顧然看了眼床,還是覺得有些曖昧,便走到窗邊,她經常看風景發呆的椅子上,笑了一下,「還是這樣面對面的交流,更合適一些。不知道,你今天來的目的,到底是什麼呢?」
許文強用餘光看了看顧然,隨即又垂眸笑了出聲,點了點頭,承認道,「廢話我也不多說了。我開門見山地說吧。你和蕭夫人昨晚上的對話,我都聽見了。客觀的說,你和她對上,無異於以卵擊石。可你有女人最好的武器。你降服了蕭景遇,也算是找到了她的罩門。我想,我和你有共同的目標。我能幫到你。」
顧然這會兒心裡有數,也就有了底氣,只是一笑,「不是幫我,而是我們互相幫助才對。
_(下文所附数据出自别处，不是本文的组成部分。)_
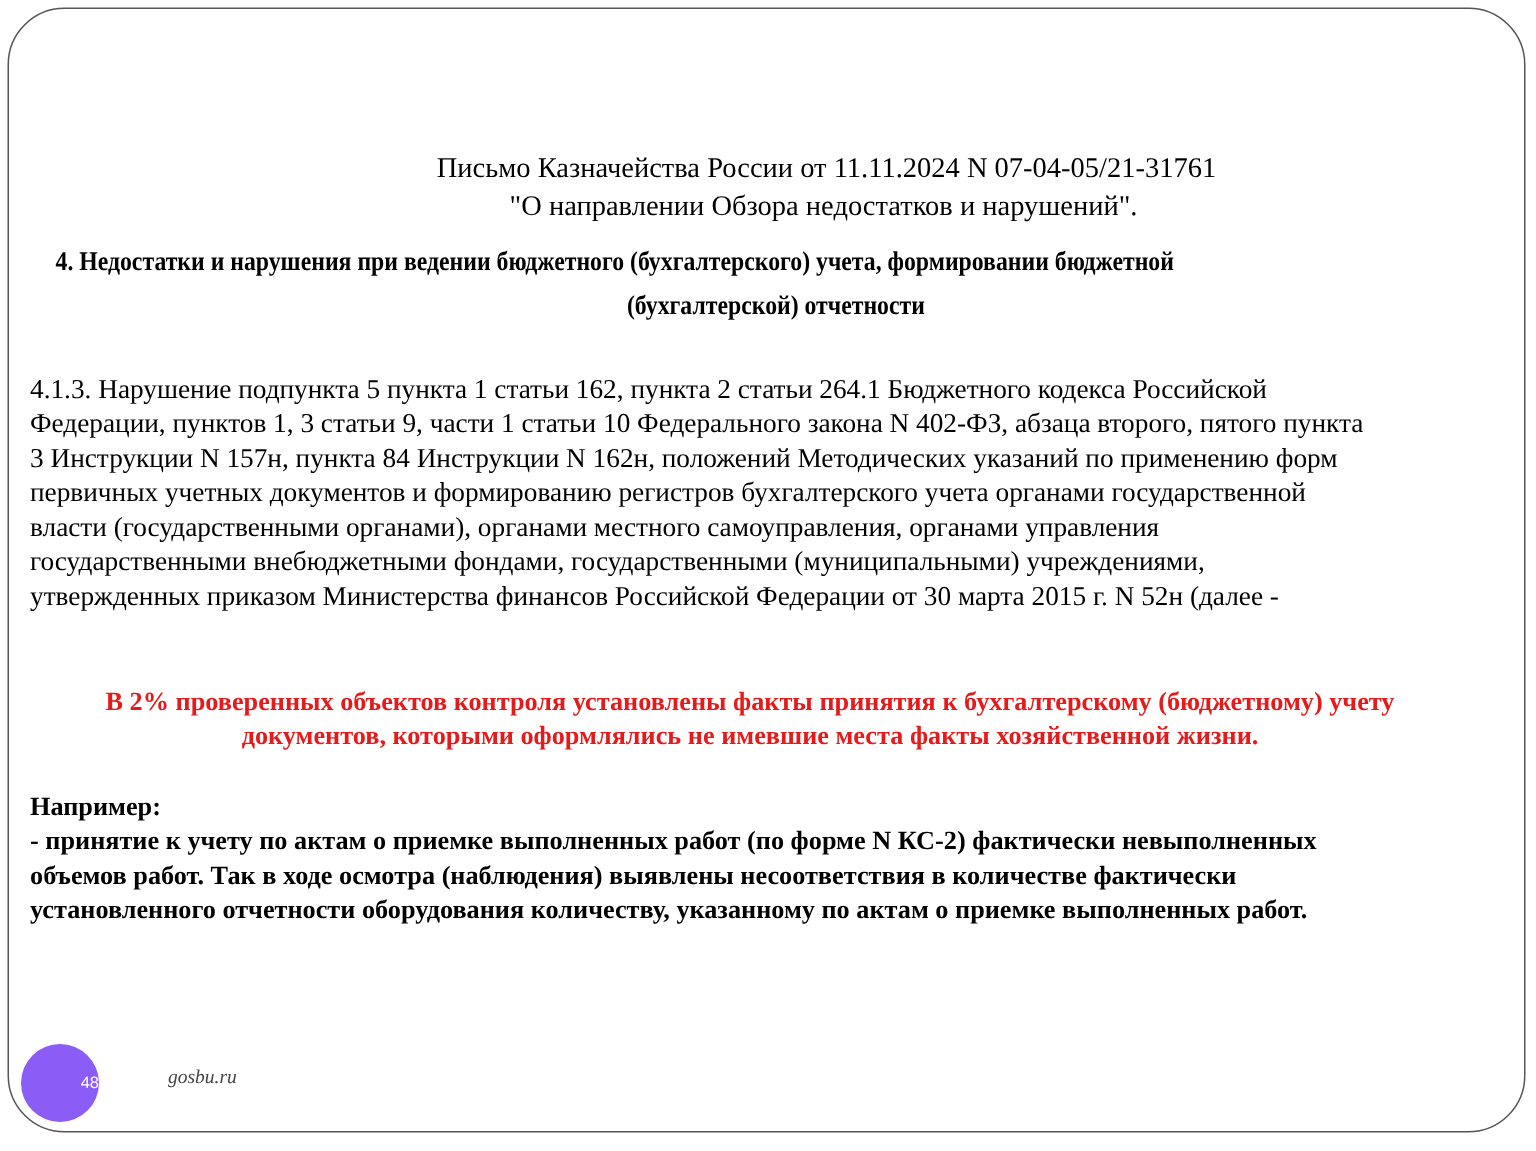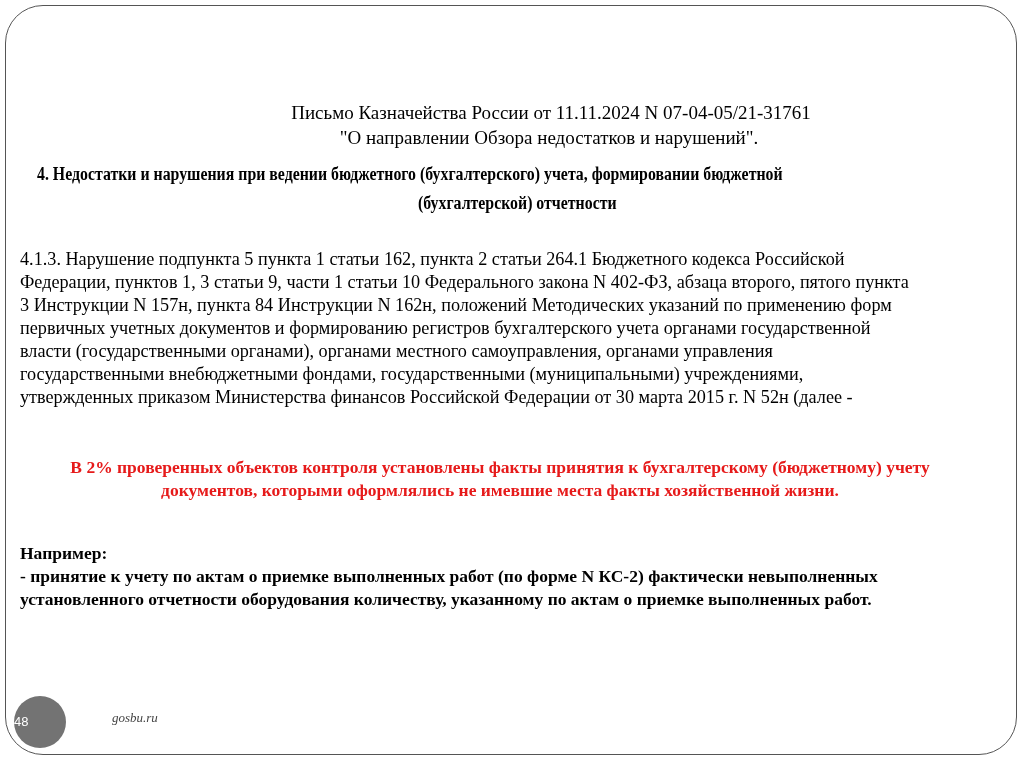"Например:" .example-block { margin-top: 16px -> none }
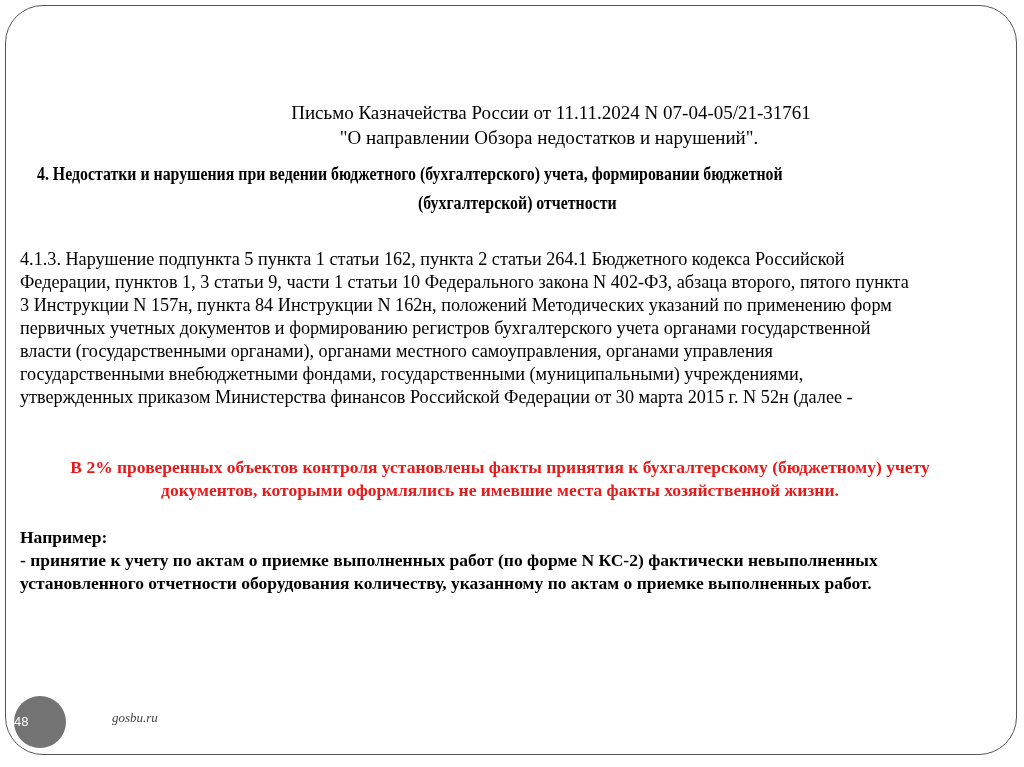"объемов работ. Так в ходе" span.row { html: none -> <span><span>объемов работ. Так</span><span> в ходе осмотра (наблюдения) выявлены несоответствия в количестве фактически</span></span> }
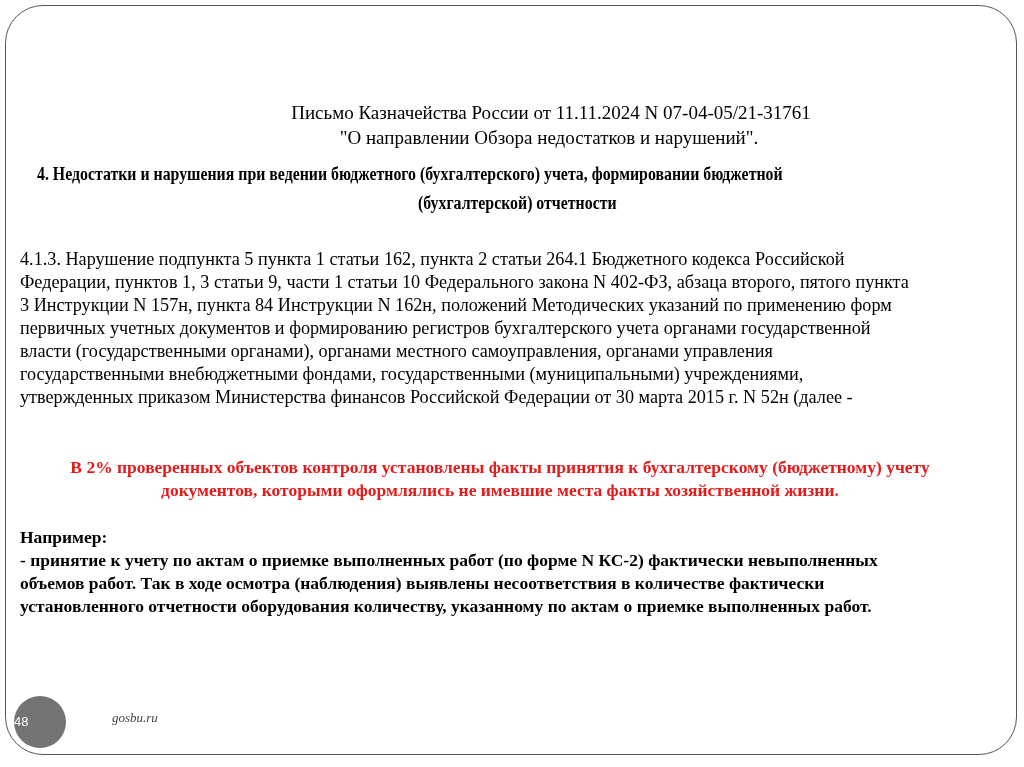"48" .page-number { background: #737373 -> #8b5cf6; font-size: 13px -> 11px; text-align: left -> right }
」
許文強看著她,沉默了許久,才輕輕點了點頭。
他沒有在她的房間裡逗留多久,看了看時間,知道蕭景遇差不多快要回來了,他就離開了。
顧然見他離開,頓時有種虎口逃生的感覺,不由深深舒了一口氣。她放在腿上的手不自覺的握成拳頭,緊了緊。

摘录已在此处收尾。